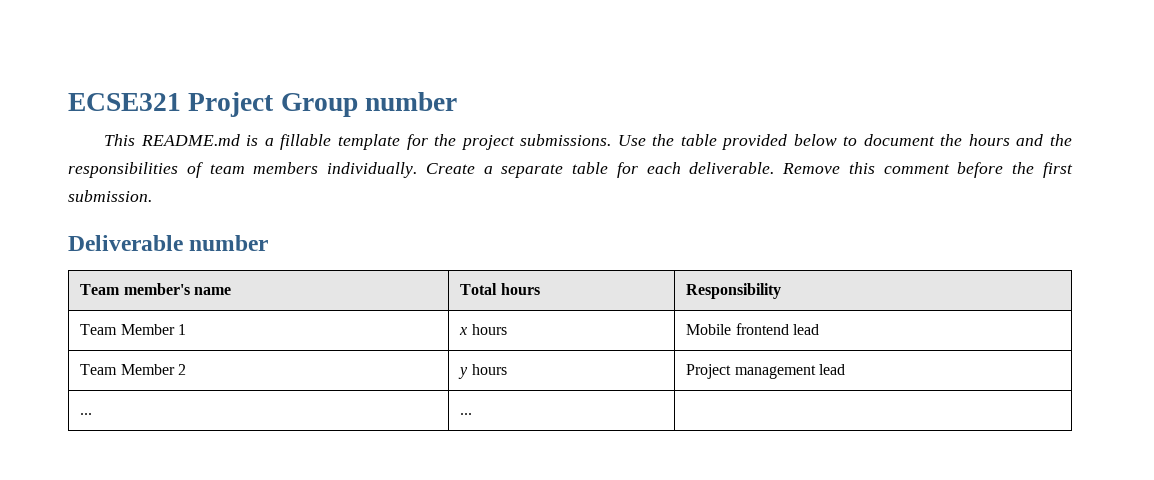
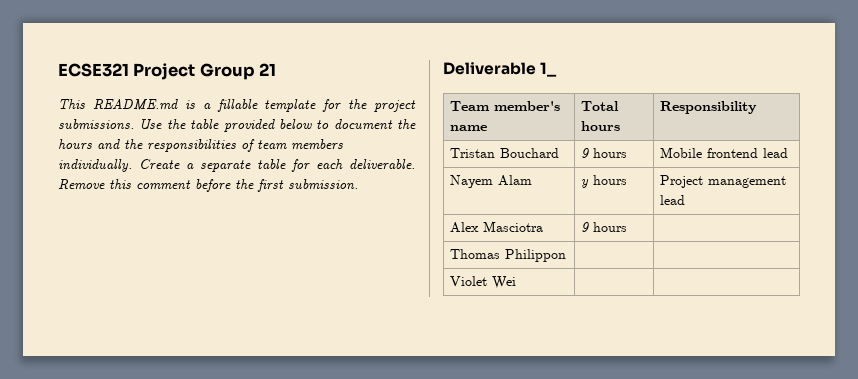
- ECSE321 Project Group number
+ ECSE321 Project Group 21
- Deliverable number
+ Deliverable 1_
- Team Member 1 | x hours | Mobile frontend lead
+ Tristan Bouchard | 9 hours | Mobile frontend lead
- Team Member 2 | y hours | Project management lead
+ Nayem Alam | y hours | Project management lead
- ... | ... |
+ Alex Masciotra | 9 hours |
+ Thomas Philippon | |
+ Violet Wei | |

...

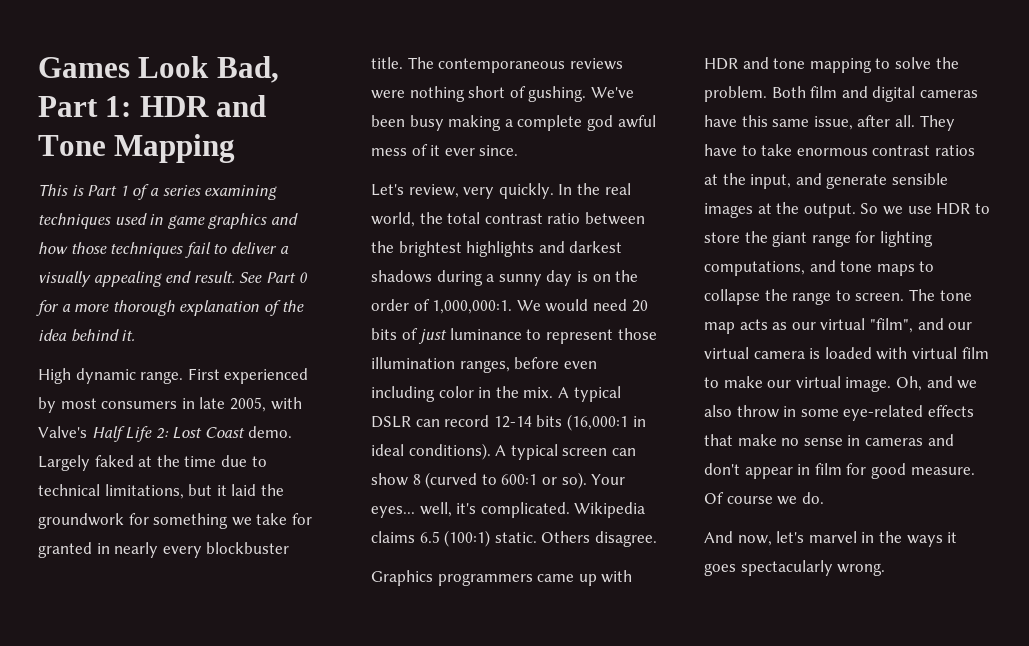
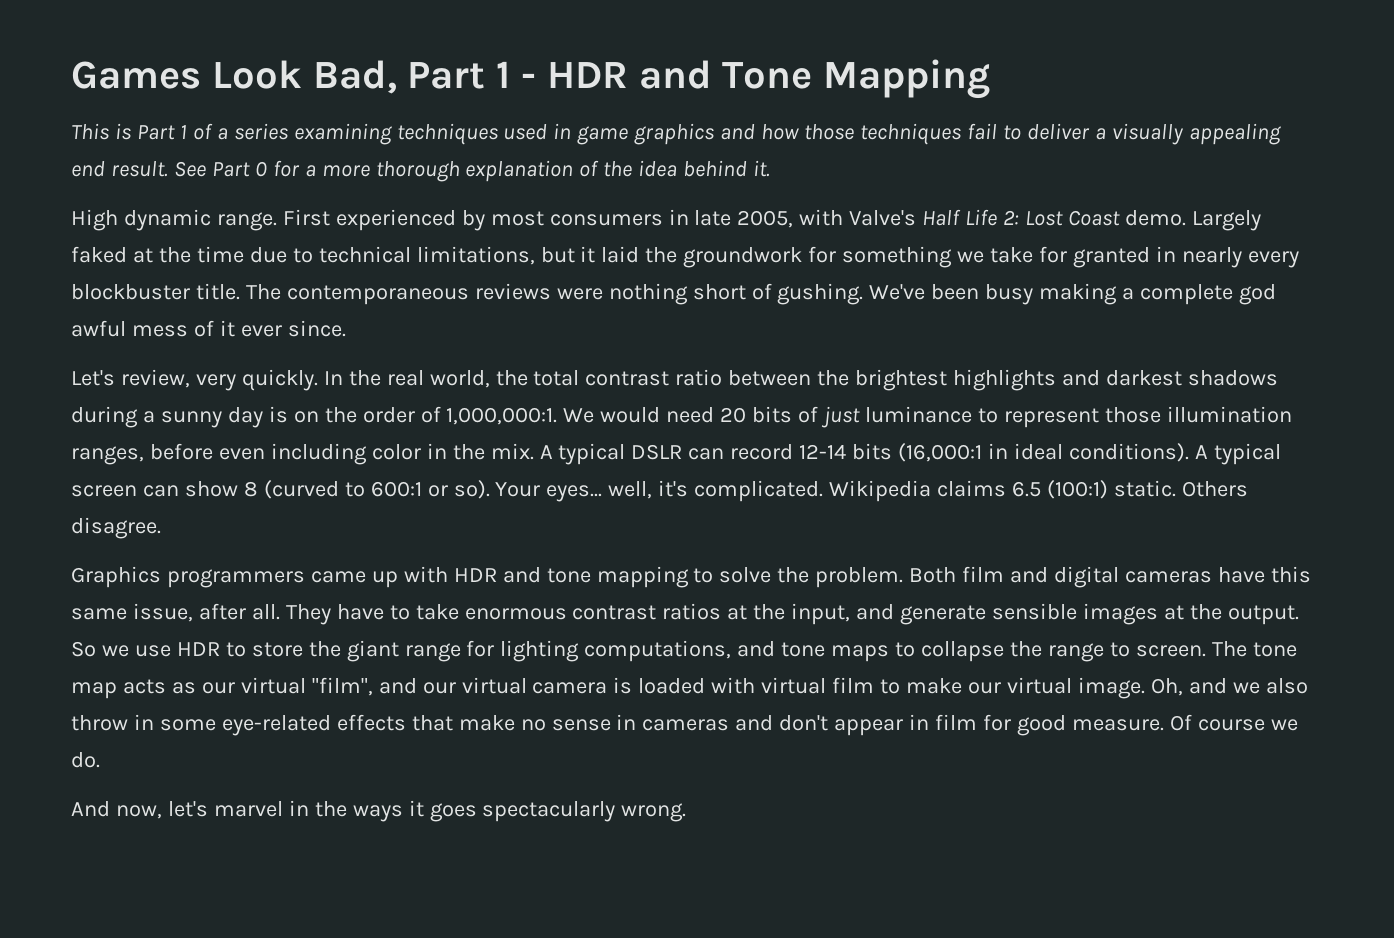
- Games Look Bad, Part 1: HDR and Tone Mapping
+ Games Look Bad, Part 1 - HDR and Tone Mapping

About this task: Copy out, from the records above, every line that holds the string "frontend".

Your response:
- Team Member 1 | x hours | Mobile frontend lead
+ Tristan Bouchard | 9 hours | Mobile frontend lead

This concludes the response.